I then came to Portugal to see what was going on there, and to do some conferences. Then I visited, of course, Holland. At that time, these were the only two countries that had legalised cannabis to some extent.

I went to South America too during those 10 years. I’ve been an activist, pushing and promoting legalisation processes everywhere.

And later on, at Centro Fox, we held conferences which we called Canna Mexico. We invited and gathered a wide variety of participants in the industry, up to 1,500 coming from all around the world. We’ve done it twice. The year before last and, of course, we will follow next year.

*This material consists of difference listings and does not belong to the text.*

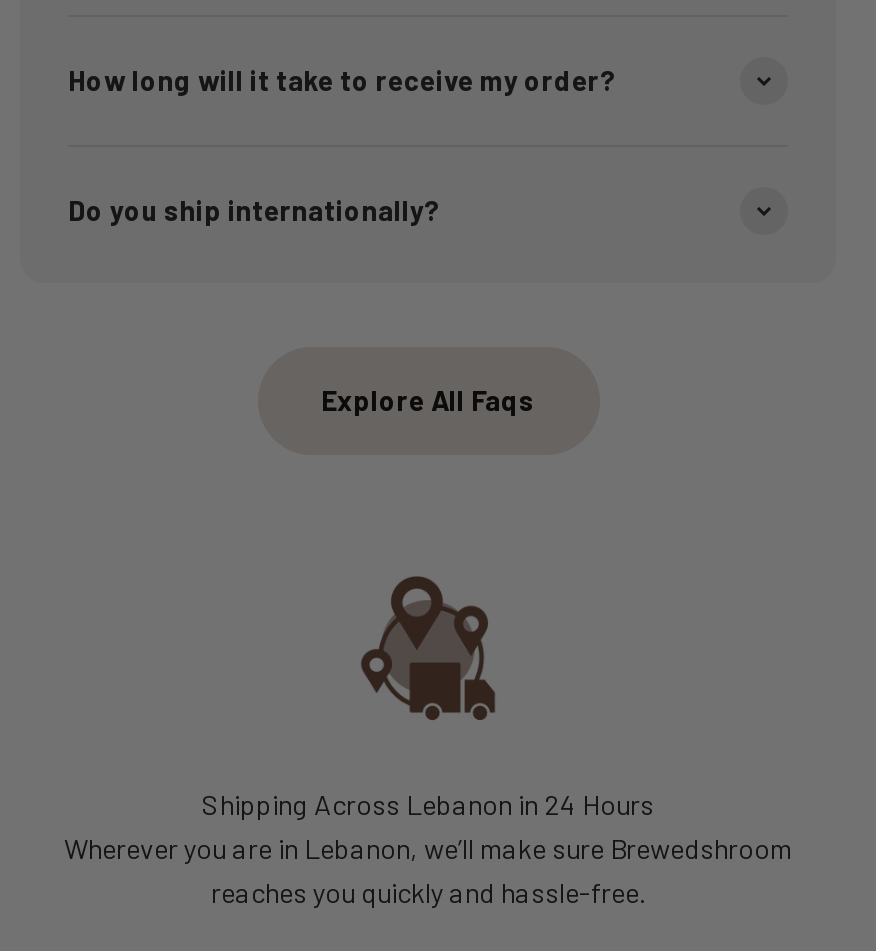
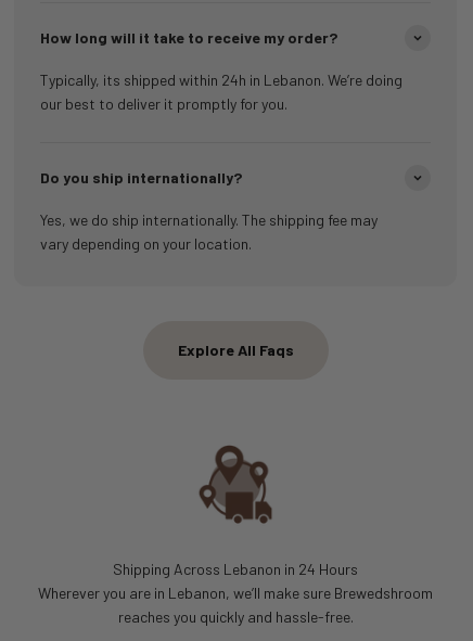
none -> [40,71,402,113] Typically, its shipped within 24h in Lebanon. We’re doing | our best to deliver it promptly for you.
none -> [40,211,378,253] Yes, we do ship internationally. The shipping fee may | vary depending on your location.

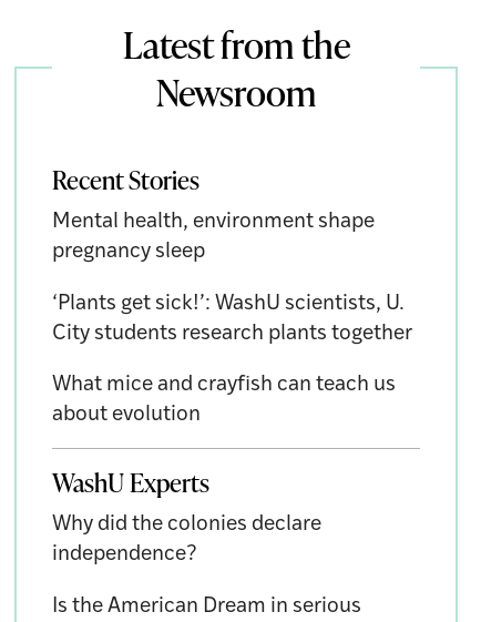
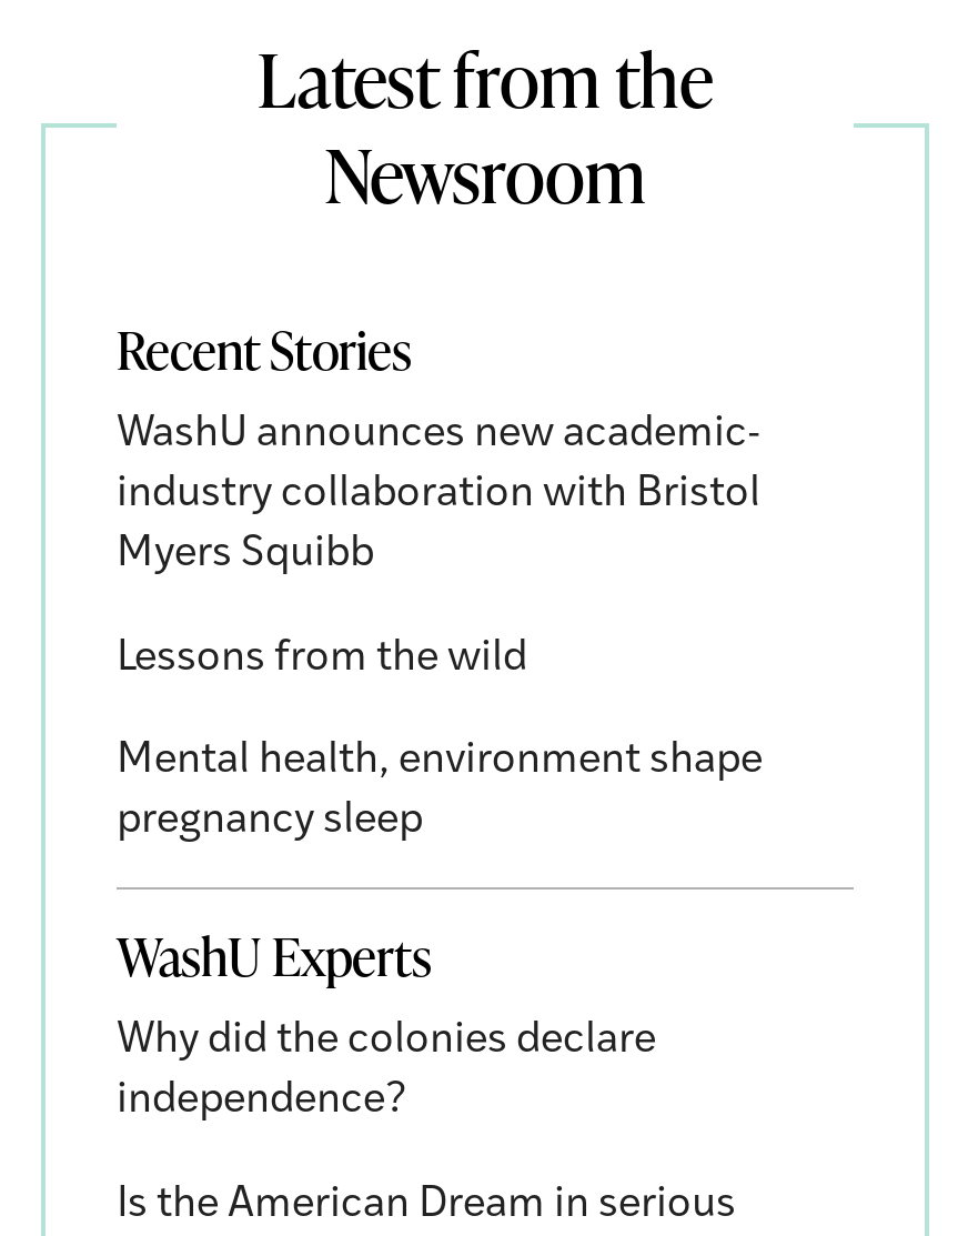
none -> [117,415,760,680] WashU announces new academic- | industry collaboration with Bristol | Myers Squibb | Lessons from the wild
moved [52,212,375,263] -> [117,740,763,842]: Mental health, environment shape | pregnancy sleep
[52,293,412,426] ‘Plants get sick!’: WashU scientists, U. | City students research plants together | What mice and crayfish can teach us | about evolution -> none

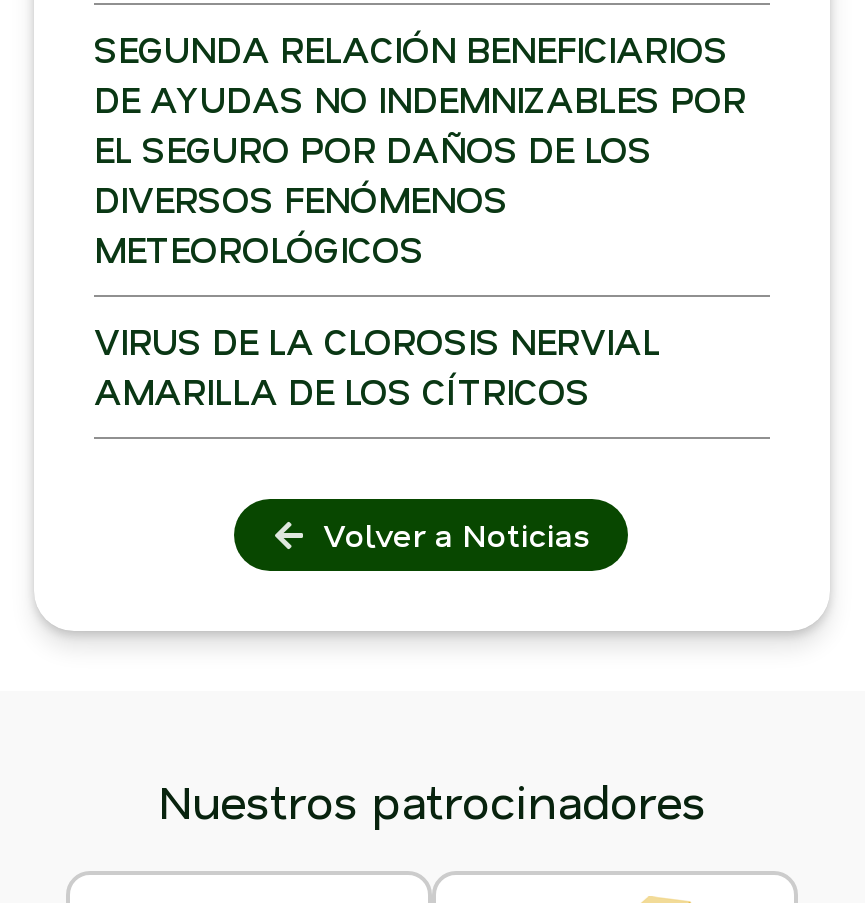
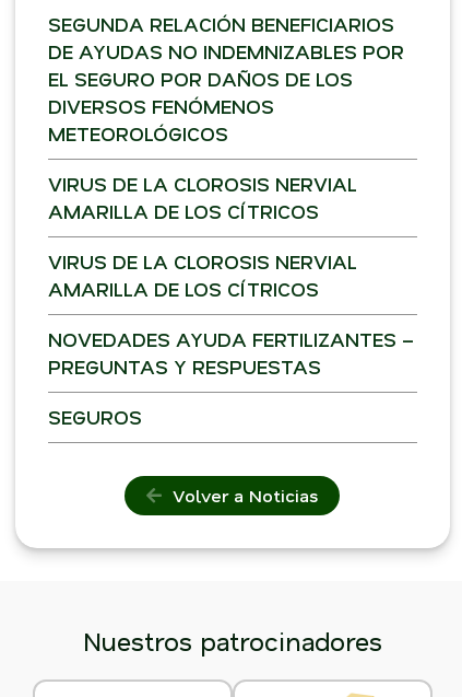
none -> [48,249,414,430] VIRUS DE LA CLOROSIS NERVIAL | AMARILLA DE LOS CÍTRICOS | NOVEDADES AYUDA FERTILIZANTES – | PREGUNTAS Y RESPUESTAS | SEGUROS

A very successful conference gives one the opportunity to learn about the industry, to gather real information. It was helpful to meet and greet everybody. And that’s where I met Khiron Life Sciences’ management team, Andreas Galofre, and Alvaro F. Torres. They had the interest to invite me to the board of Khiron. I accepted the invitation because this company had so many things that fed into my strategy and Centro Fox’s strategy.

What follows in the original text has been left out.